Robert Koch had a home-made laboratory in East Germany. He was among the many who felt that Davaine’s work remained unfinished. Koch later was able to identified six specific bacteria that always caused identical deadly infections in their hosts. What made this work especially significant was that all six closely resembled human diseases. The author argues that Robert Koch’s research marks a major turning point of disease study. Before 1880, germ theory was considered as a loose conjecture, and was dismissed as fanciful by almost the entire medical establishment. Most doctors had always assumed that each disease could be caused in a variety of different ways, and people succumbed to exactly the same illnesses but for entirely different reasons. Therefore, the doctors often ignored to look for specific disease-causing agents. With Robert Koch’s new theorisation germ suddenly came to be considered as a central tenet of modern medicine. It was realised for the first time that coughs and sneezes really do spread diseases. It was after this that the stage was set for the emergence of antibiotic medicine. It was after this that doctors like Ronald Ross could figure out in late 1890s that anopheles mosquitoes are the vector that transmit malarial fever in humans, and hewas able to mobilized funds from the British government for his laboratory in Calcutta. He recommended for the consumption of Quinine as a precautionary drug to stop the spread of Malaria, and Quinine began to be distributed and consumed in prisons, cantonments, schools and government offices in India.

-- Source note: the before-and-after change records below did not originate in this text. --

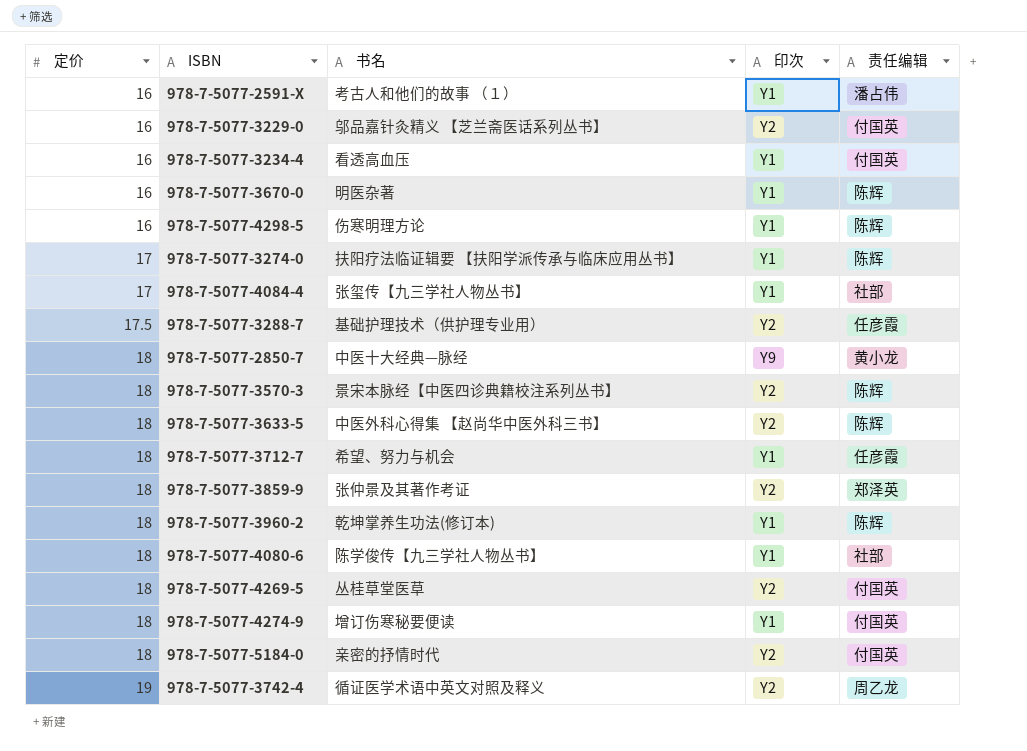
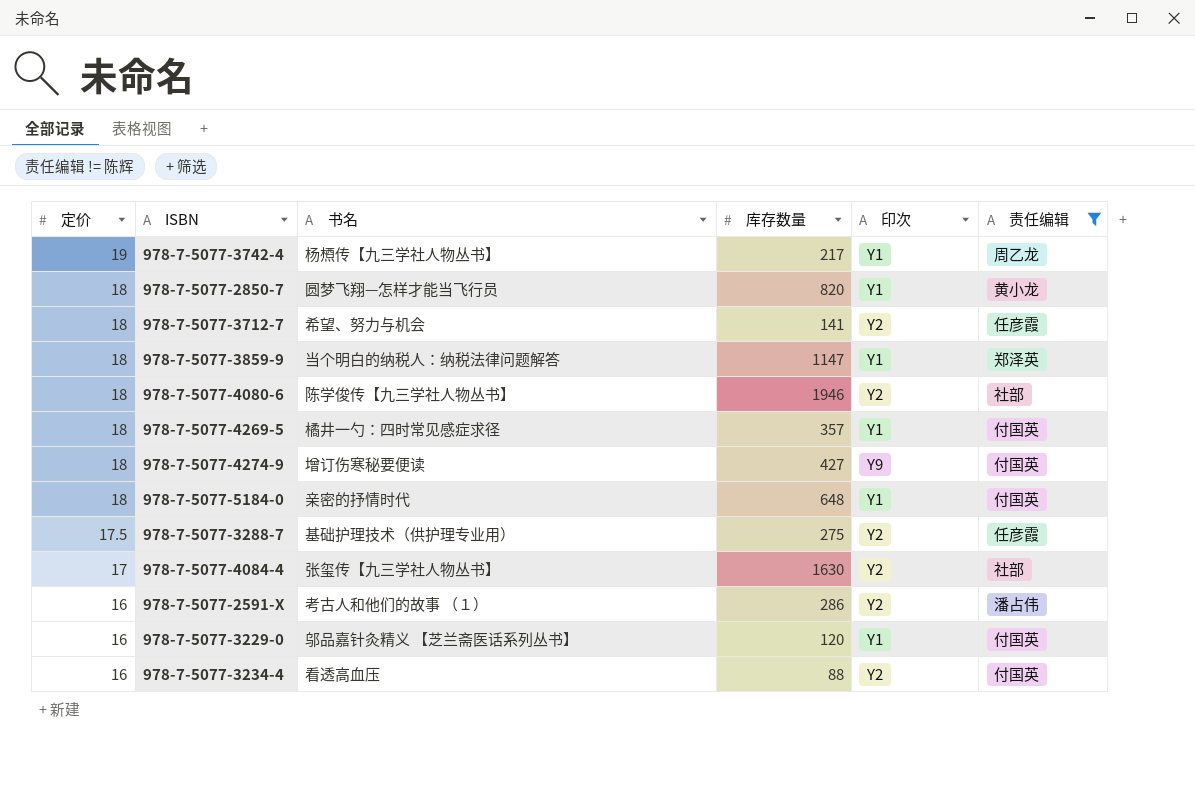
filter: none -> 责任编辑 != 陈辉
row order: 定价 ascending -> 定价 descending
column 库存数量 | position: none -> 4
978-7-5077-3742-4 | 书名: 循证医学术语中英文对照及释义 -> 杨槱传【九三学社人物丛书】
978-7-5077-3742-4 | 印次: Y2 -> Y1
978-7-5077-2850-7 | 书名: 中医十大经典—脉经 -> 圆梦飞翔—怎样才能当飞行员
978-7-5077-2850-7 | 印次: Y9 -> Y1
978-7-5077-3712-7 | 印次: Y1 -> Y2
978-7-5077-3859-9 | 书名: 张仲景及其著作考证 -> 当个明白的纳税人：纳税法律问题解答
978-7-5077-3859-9 | 印次: Y2 -> Y1
978-7-5077-4080-6 | 印次: Y1 -> Y2
978-7-5077-4269-5 | 书名: 丛桂草堂医草 -> 橘井一勺：四时常见感症求径
978-7-5077-4269-5 | 印次: Y2 -> Y1
978-7-5077-4274-9 | 印次: Y1 -> Y9
978-7-5077-5184-0 | 印次: Y2 -> Y1
978-7-5077-4084-4 | 印次: Y1 -> Y2
978-7-5077-2591-X | 印次: Y1 -> Y2
978-7-5077-3229-0 | 印次: Y2 -> Y1
978-7-5077-3234-4 | 印次: Y1 -> Y2

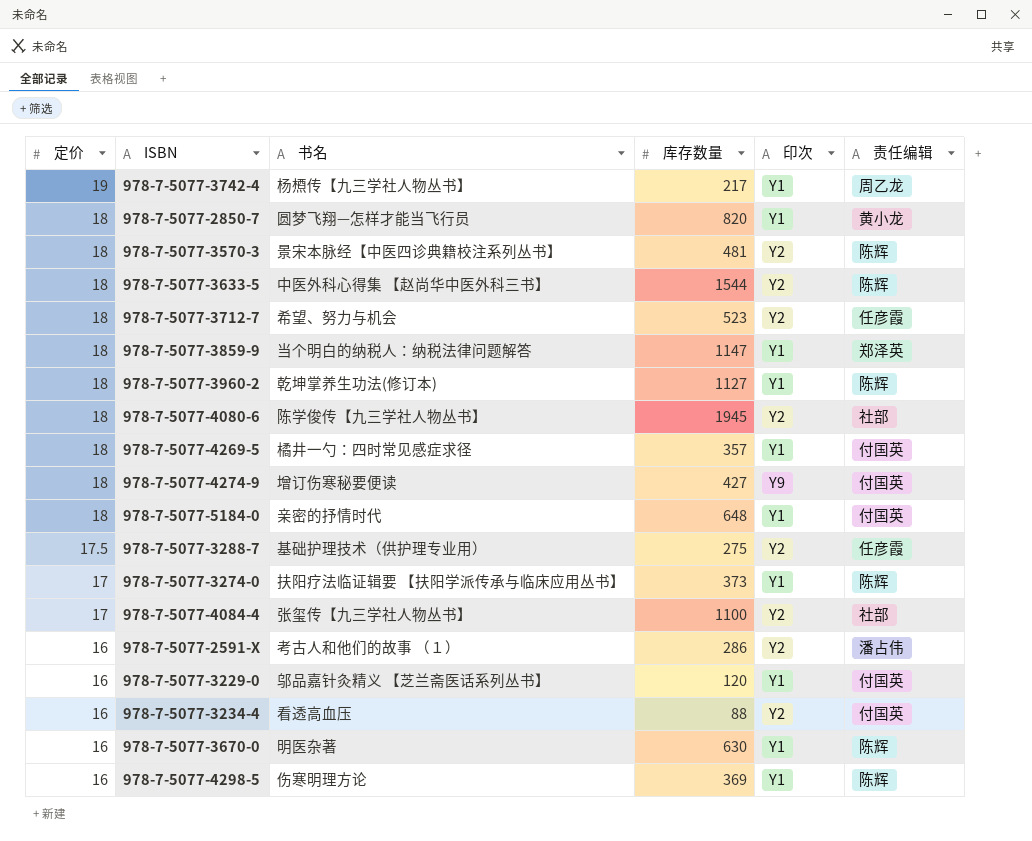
filter: 责任编辑 != 陈辉 -> none
978-7-5077-3712-7 | 库存数量: 141 -> 523
978-7-5077-4080-6 | 库存数量: 1946 -> 1945
978-7-5077-4084-4 | 库存数量: 1630 -> 1100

The germ theory established three things. First, that microbes cause illnesses within the body. Second, they spread from one person to another. And, third, for each form of infectious disease there is a specific microbial agent. In other words, the same microbe always produce the same disease in susceptible hosts. And all these are still so relevant when coronavirus has come as pandemic, and researchers are working on developing a vaccine for it.

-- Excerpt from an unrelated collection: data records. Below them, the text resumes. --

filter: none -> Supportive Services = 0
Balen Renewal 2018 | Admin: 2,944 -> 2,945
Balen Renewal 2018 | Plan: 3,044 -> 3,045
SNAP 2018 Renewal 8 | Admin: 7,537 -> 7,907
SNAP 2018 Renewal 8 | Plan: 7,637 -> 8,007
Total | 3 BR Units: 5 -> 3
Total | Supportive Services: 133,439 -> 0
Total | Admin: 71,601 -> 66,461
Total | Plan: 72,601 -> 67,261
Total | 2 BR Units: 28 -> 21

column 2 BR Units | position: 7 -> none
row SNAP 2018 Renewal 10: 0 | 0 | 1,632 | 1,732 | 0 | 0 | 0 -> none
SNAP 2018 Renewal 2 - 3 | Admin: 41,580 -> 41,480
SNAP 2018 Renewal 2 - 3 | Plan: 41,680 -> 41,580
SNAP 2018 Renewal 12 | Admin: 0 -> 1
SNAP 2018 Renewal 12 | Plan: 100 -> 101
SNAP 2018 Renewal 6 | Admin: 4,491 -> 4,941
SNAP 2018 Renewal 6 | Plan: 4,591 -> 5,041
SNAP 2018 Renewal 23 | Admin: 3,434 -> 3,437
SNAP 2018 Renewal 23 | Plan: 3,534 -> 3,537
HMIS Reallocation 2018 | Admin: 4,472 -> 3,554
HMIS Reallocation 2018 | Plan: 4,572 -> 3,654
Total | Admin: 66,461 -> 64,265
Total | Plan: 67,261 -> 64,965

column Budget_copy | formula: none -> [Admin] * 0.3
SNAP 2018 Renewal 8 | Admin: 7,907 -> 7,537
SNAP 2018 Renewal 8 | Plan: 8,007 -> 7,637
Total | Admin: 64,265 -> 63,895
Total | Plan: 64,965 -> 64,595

In larger framework of disease history, The Discovery of the Germ is quite an engaging book. The author keeps the readers glued to his beautiful narration of long history of vaccines. It is written more for the general readers to understand how the germ theory profoundly changed the way we view disease today. Perhaps, speaking something on how this conceptualisation led to increased traffic between the worlds of business, vernacular markets, colonial governance and scientific knowledge would have made the book much more relevant in terms of historical debates on colonialism because over the last two decades, disease has emerged as an important part of study in environmental history with analysis of the social and material changes that contribute to outbreaks.